RECORD SET >>

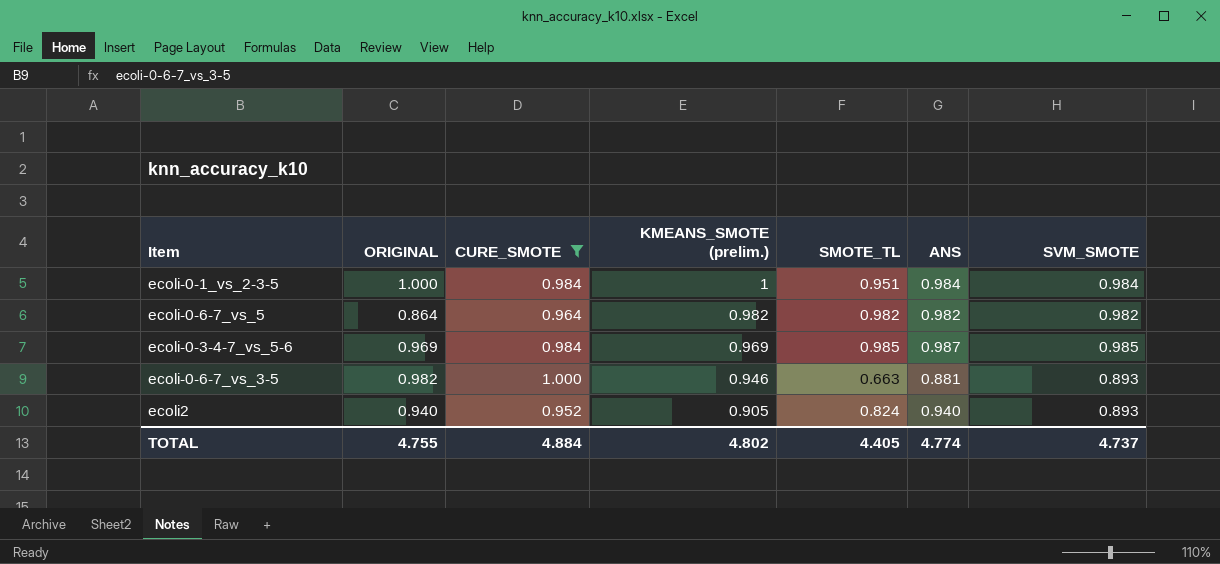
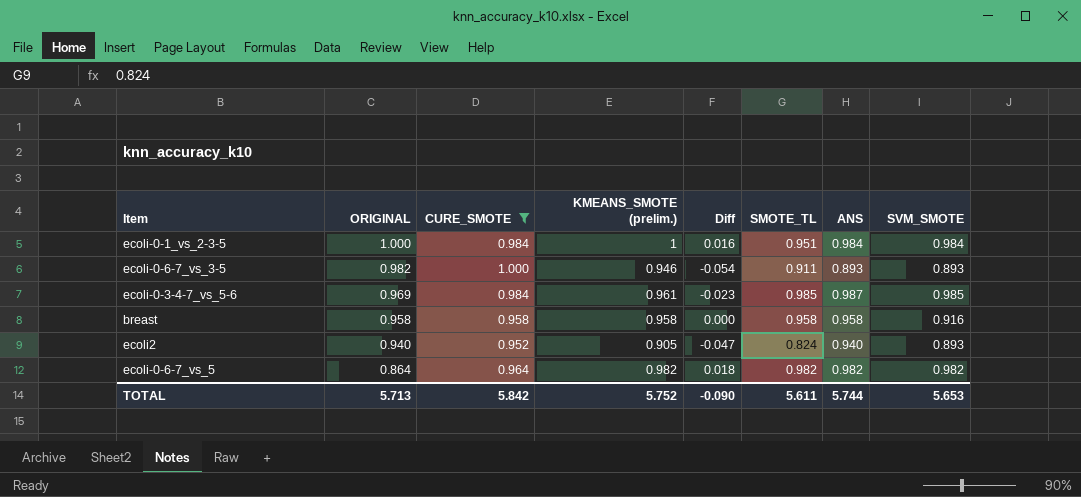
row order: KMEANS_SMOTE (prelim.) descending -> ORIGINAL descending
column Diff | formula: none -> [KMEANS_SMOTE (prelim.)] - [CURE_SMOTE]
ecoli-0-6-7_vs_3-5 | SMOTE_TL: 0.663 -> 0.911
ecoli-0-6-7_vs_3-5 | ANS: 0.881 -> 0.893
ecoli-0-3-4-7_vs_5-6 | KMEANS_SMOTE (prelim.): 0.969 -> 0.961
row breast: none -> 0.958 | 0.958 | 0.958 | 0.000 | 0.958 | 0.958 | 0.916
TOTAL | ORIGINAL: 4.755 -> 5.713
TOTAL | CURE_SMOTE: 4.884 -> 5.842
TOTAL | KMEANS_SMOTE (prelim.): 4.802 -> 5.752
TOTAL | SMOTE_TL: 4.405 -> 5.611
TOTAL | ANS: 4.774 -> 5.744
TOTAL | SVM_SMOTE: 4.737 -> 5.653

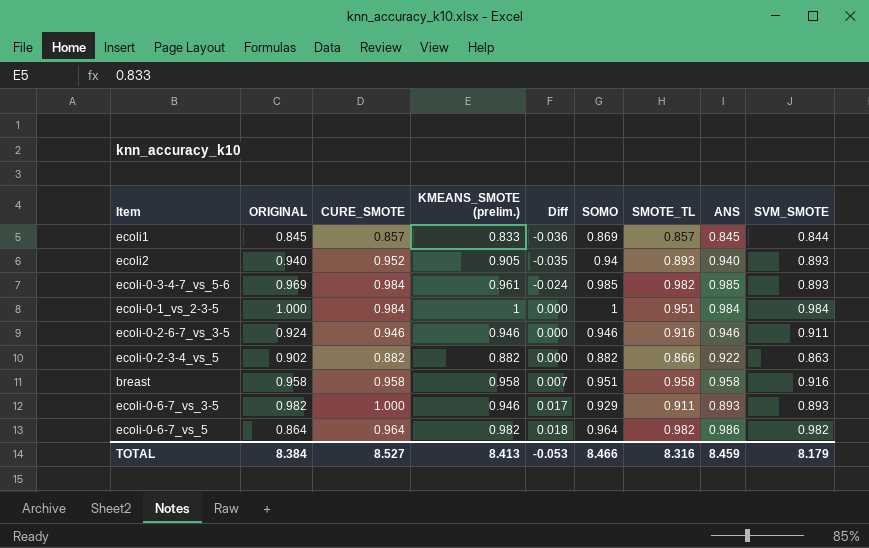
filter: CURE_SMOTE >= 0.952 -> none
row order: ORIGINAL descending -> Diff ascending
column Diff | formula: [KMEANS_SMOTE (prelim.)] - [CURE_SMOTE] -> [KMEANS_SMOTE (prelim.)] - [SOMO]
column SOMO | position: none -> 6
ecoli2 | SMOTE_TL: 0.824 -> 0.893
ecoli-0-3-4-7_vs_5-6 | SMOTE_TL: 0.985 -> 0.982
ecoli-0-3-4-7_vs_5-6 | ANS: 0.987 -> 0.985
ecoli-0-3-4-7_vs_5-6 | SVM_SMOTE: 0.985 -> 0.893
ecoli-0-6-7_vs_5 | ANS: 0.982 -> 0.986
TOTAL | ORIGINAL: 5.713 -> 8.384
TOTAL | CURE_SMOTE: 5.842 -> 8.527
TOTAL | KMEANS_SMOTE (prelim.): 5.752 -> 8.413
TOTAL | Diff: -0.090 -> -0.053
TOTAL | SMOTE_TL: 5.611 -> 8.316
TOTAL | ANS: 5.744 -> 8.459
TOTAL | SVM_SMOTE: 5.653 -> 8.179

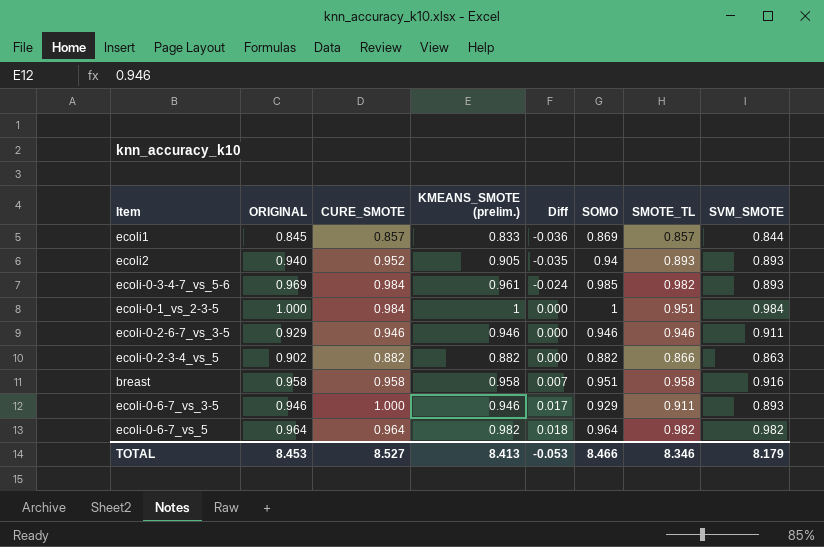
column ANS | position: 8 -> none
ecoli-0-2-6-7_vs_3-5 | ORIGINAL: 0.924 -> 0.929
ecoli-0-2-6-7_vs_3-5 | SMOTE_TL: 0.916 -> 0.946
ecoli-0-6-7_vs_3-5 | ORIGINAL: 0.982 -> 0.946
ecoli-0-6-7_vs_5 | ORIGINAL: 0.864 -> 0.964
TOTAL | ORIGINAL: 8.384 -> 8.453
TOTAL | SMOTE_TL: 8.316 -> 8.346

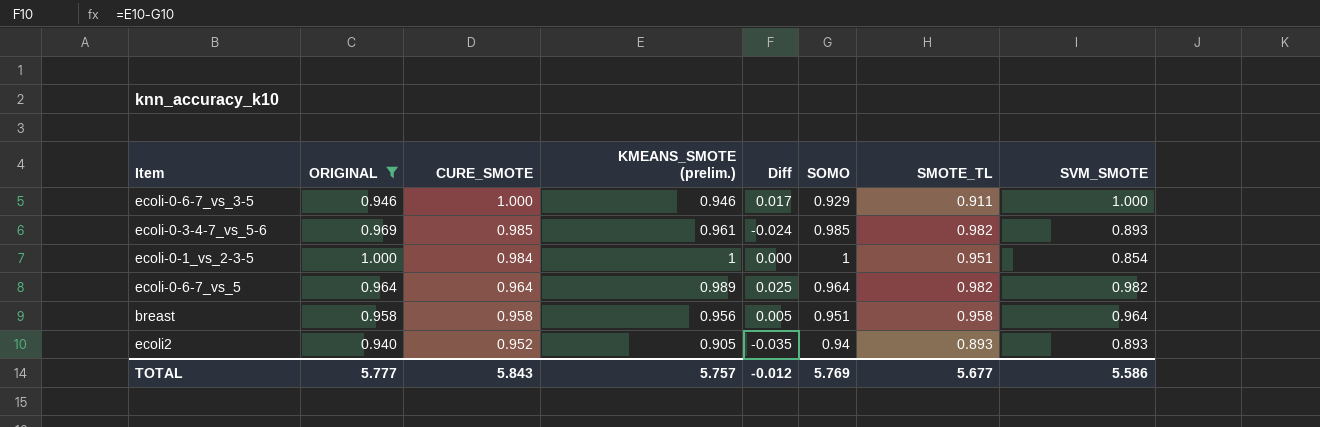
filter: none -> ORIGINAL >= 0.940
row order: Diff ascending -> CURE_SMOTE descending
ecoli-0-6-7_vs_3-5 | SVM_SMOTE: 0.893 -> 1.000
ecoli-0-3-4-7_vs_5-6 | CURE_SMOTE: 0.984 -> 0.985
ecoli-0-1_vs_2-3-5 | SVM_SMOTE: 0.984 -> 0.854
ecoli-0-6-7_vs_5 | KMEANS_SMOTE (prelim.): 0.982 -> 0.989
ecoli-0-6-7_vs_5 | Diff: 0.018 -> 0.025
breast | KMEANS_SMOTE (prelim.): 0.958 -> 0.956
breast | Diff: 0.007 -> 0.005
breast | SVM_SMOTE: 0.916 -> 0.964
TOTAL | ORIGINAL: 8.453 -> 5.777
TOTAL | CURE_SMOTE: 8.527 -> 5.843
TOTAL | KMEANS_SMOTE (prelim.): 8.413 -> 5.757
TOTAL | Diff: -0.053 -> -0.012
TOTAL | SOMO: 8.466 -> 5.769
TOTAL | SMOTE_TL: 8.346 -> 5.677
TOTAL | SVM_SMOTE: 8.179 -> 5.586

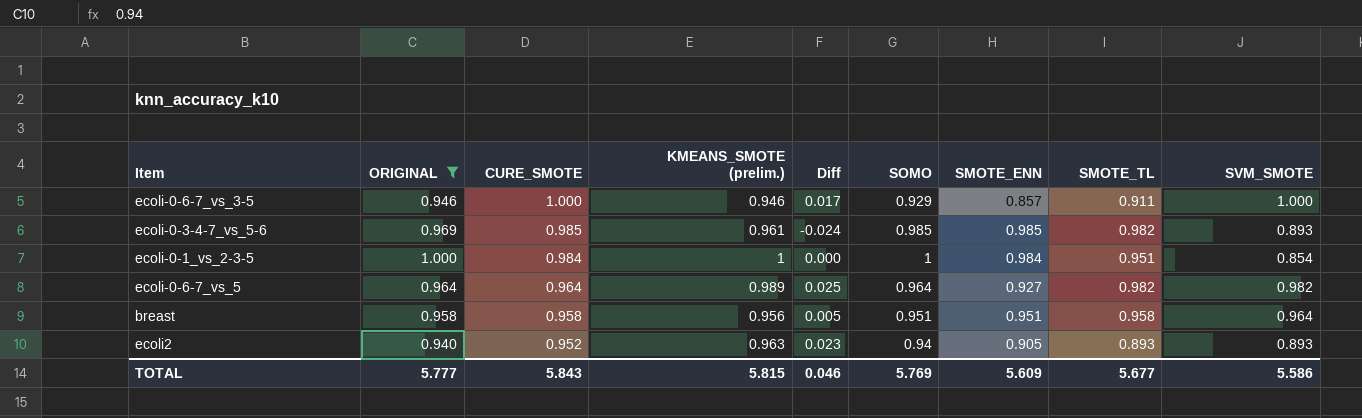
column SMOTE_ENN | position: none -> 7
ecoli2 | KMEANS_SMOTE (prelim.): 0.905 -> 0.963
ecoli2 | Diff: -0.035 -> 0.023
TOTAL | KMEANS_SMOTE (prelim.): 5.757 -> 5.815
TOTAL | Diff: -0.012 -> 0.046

...

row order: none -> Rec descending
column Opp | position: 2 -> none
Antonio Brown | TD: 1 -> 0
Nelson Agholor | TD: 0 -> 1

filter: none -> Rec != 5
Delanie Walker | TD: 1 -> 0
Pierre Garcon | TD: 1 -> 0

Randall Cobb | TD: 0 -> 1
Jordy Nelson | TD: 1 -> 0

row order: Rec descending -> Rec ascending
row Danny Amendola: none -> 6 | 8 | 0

ASSIGNED TASK >> In the listing above, transcribe exactly everything from the line containing "ecoli-0-6-7_vs_5 | Diff: 0.018 -> 0.025" down to the line containing "TOTAL | SVM_SMOTE: 8.179 -> 5.586", including both and nothing more.

ANSWER TO THIS TASK >>
ecoli-0-6-7_vs_5 | Diff: 0.018 -> 0.025
breast | KMEANS_SMOTE (prelim.): 0.958 -> 0.956
breast | Diff: 0.007 -> 0.005
breast | SVM_SMOTE: 0.916 -> 0.964
TOTAL | ORIGINAL: 8.453 -> 5.777
TOTAL | CURE_SMOTE: 8.527 -> 5.843
TOTAL | KMEANS_SMOTE (prelim.): 8.413 -> 5.757
TOTAL | Diff: -0.053 -> -0.012
TOTAL | SOMO: 8.466 -> 5.769
TOTAL | SMOTE_TL: 8.346 -> 5.677
TOTAL | SVM_SMOTE: 8.179 -> 5.586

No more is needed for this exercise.